WHAT IS NEEDED ->
Each line holding the word "free" must appear in the answer, copied from the entries.

** Opening THE INPUT block **

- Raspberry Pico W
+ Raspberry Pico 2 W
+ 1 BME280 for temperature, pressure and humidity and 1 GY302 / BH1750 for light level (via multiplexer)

** Closing THE INPUT block **
** Opening THE INPUT block **

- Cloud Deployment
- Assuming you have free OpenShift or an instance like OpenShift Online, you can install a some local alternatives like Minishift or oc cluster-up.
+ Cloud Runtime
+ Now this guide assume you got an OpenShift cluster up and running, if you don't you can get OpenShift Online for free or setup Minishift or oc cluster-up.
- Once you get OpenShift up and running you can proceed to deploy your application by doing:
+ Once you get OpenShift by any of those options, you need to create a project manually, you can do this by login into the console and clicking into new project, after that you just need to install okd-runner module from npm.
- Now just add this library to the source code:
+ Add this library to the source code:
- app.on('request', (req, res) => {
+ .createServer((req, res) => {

** Closing THE INPUT block **

FINISHED EXERCISE ->
- Assuming you have free OpenShift or an instance like OpenShift Online, you can install a some local alternatives like Minishift or oc cluster-up.
+ Now this guide assume you got an OpenShift cluster up and running, if you don't you can get OpenShift Online for free or setup Minishift or oc cluster-up.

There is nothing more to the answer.